Measuring Privacy Leakage for IDS Rules
This work addresses privacy risks for users and organizations relying on IDS, offering a method for benchmarking Managed Security Service providers, though it is incremental as it applies existing theoretical models to a specific domain.
The paper tackled the problem of quantifying privacy leakage from Intrusion Detection System (IDS) alarms by developing a measurement approach based on quantitative information flow analysis and information entropy. The result showed that the metric effectively distinguishes between IDS rules with low or no privacy leakage and those with significant risks, such as leaking user behavior, as verified through simulations and experiments.

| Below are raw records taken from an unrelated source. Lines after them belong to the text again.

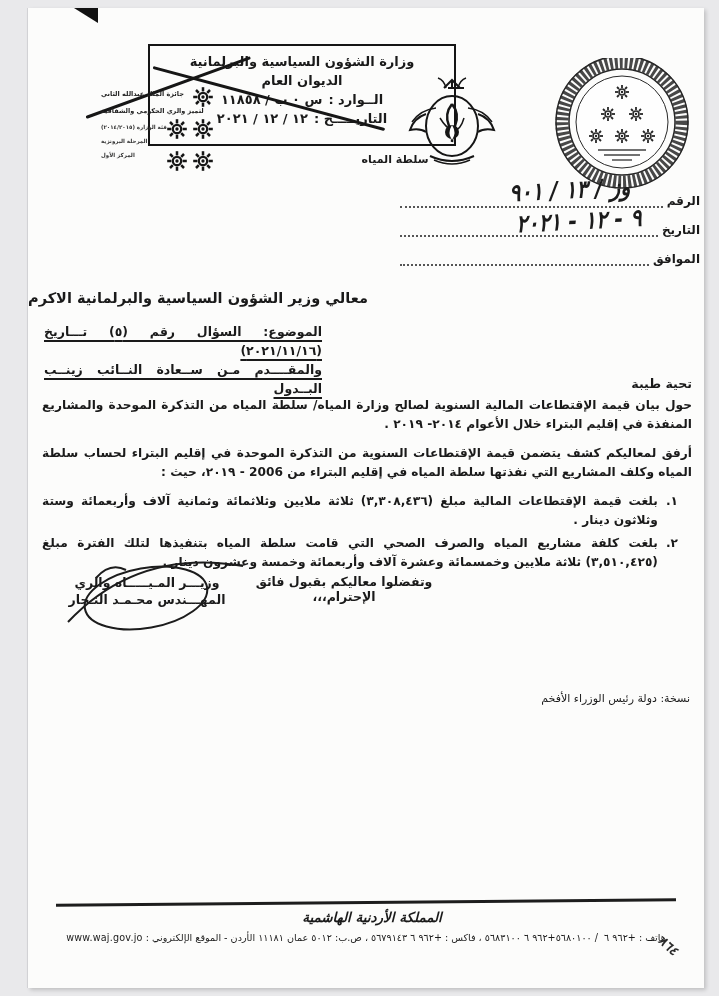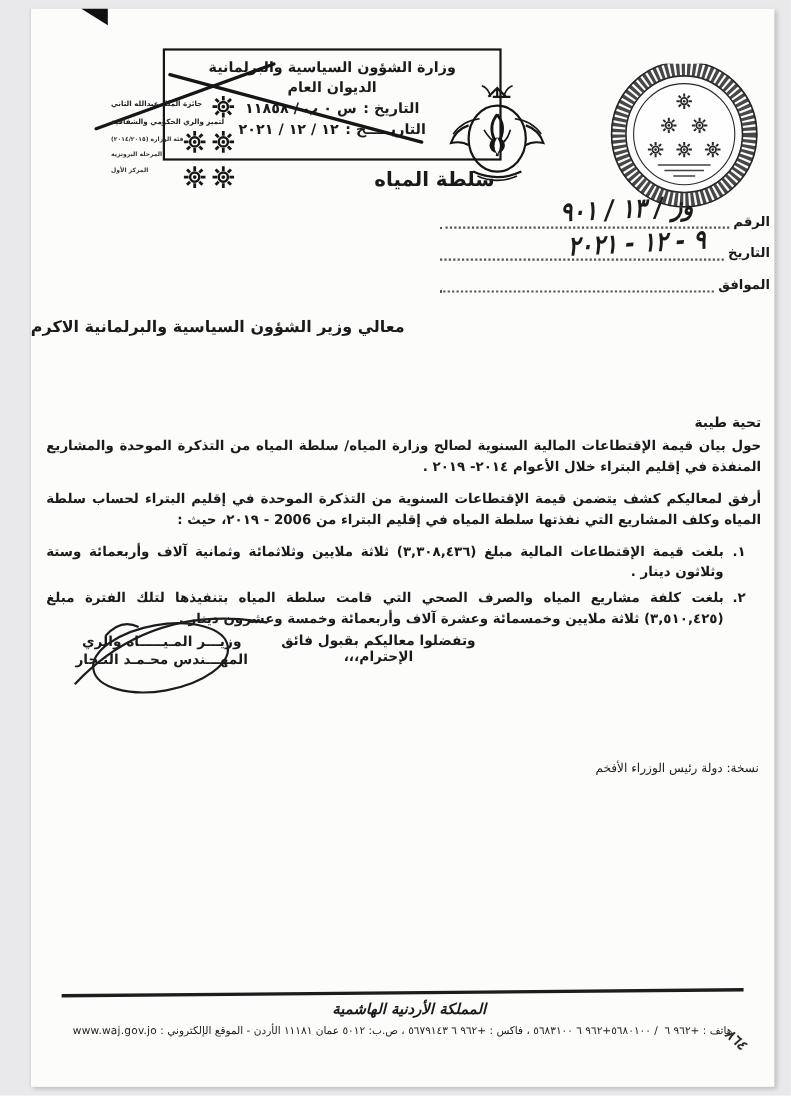--- a/index.html
+++ b/index.html
@@ -34,21 +34,21 @@
   
   .coat { position:absolute; left:372px; top:66px; }
   
   .wm-logo {
     position:absolute; left:282px; top:140px; width:170px; text-align:center; direction:rtl;
   }
   .wm-logo .callig {
     font-family:"DejaVu Serif", serif; font-weight:bold; font-size:20px;
     letter-spacing:-1px; text-shadow:0 0 1px #000;
   }
-  .wm-logo .authority { font-size:18px; font-weight:bold; margin-top:5px; }
+  .wm-logo .authority { font-size:11px; font-weight:bold; margin-top:5px; }
   
   .seal { position:absolute; left:524px; top:50px; opacity:.92; }
   
   .awards { position:absolute; left:26px; top:78px; width:150px; direction:rtl; }
   .award-line { font-size:6.5px; font-weight:bold; color:#222; text-align:left; line-height:2.6; white-space:nowrap;margin-left:47px; }
   .award-line.tiny { font-size:5.5px; color:#333; }
   .stars { position:absolute; left:96px; top:78px; width:90px; }
   .star-row { display:flex; gap:4px; margin-bottom:10px; }
   .centennial { position:absolute; left:40px; top:148px; width:110px; text-align:center; }
   .slogan { font-size:10.5px; font-weight:bold; margin-top:2px; text-align:right; }
@@ -115,21 +115,21 @@
 <body>
 
 <div class="page">
 
   <div class="corner-fold"></div>
 
   <div class="received-stamp">
     <div>وزارة الشؤون السياسية والبرلمانية</div>
     <div>الديوان العام</div>
     <div class="row">
-      <span>التاريخ :</span>
+      <span>الــوارد :</span>
       <span>س ٠ ب / ١١٨٥٨</span>
     </div>
     <div class="row">
       <span>التاريـــــخ :</span>
       <span>١٢ / ١٢ / ٢٠٢١</span>
     </div>
   </div>
   <div class="stroke stroke-a"></div>
   <div class="stroke stroke-b"></div>
 
@@ -237,20 +237,24 @@
       <span class="hand hand-date">٩ - ١٢ - ٢٠٢١</span>
     </div>
     <div class="ref-row">
       <span class="ref-label">الموافق</span>
       <span class="ref-dots"></span>
     </div>
   </div>
 
   <div class="salutation">معالي وزير الشؤون السياسية والبرلمانية الاكرم</div>
 
+  <div class="subject">
+    <div class="line">الموضوع: السؤال رقم (٥) تـــاريخ (٢٠٢١/١١/١٦)</div>
+    <div class="line">والمقــــدم مـن ســعادة النــائب زينــب البــدول</div>
+  </div>
 
   <div class="body-text">
     <div class="greeting">تحية طيبة</div>
     <div class="para">حول بيان قيمة الإقتطاعات المالية السنوية لصالح وزارة المياه/ سلطة المياه من التذكرة الموحدة والمشاريع المنفذة في إقليم البتراء خلال الأعوام ٢٠١٤- ٢٠١٩ .</div>
     <div class="para">أرفق لمعاليكم كشف يتضمن قيمة الإقتطاعات السنوية من التذكرة الموحدة في إقليم البتراء لحساب سلطة المياه وكلف المشاريع التي نفذتها سلطة المياه في إقليم البتراء من 2006 - ٢٠١٩، حيث :</div>
     <div class="list-item">
       <span class="num">١.</span>
       <span>بلغت قيمة الإقتطاعات المالية مبلغ (٣,٣٠٨,٤٣٦) ثلاثة ملايين وثلاثمائة وثمانية آلاف وأربعمائة وستة وثلاثون دينار .</span>
     </div>
     <div class="list-item">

This paper proposes a measurement approach for estimating the privacy leakage from Intrusion Detection System (IDS) alarms. Quantitative information flow analysis is used to build a theoretical model of privacy leakage from IDS rules, based on information entropy. This theoretical model is subsequently verified empirically both based on simulations and in an experimental study. The analysis shows that the metric is able to distinguish between IDS rules that have no or low expected privacy leakage and IDS rules with a significant risk of leaking sensitive information, for example on user behaviour. The analysis is based on measurements of number of IDS alarms, data length and data entropy for relevant parts of IDS rules (for example payload). This is a promising approach that opens up for privacy benchmarking of Managed Security Service providers.